=== Begin Enclosure ===
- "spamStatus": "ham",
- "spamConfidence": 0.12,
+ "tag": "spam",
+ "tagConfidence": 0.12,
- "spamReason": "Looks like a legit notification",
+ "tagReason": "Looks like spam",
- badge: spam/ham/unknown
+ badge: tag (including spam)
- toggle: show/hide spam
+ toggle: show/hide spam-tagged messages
=== End Enclosure ===
=== Begin Enclosure ===
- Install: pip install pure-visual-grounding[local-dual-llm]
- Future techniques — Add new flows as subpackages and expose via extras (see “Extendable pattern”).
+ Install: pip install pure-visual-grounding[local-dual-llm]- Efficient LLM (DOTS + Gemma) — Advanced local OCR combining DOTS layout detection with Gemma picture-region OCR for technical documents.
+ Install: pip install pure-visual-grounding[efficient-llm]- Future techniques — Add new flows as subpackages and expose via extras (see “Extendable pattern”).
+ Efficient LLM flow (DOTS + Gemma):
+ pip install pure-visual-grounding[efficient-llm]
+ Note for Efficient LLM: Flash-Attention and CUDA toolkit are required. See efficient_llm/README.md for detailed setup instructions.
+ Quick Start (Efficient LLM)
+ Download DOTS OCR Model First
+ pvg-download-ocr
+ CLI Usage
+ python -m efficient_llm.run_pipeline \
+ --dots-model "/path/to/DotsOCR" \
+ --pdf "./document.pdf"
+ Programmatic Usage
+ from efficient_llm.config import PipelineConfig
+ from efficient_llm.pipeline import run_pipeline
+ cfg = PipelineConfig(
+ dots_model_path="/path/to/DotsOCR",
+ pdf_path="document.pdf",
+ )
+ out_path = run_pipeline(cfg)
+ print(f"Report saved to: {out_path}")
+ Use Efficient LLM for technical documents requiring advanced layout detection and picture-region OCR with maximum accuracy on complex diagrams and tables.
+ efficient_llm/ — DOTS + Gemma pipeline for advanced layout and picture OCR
=== End Enclosure ===
- _DIRECTIONS_
Reproduce each line above that contains "from".

- _THE COMPLETED TASK_
+ from efficient_llm.config import PipelineConfig
+ from efficient_llm.pipeline import run_pipeline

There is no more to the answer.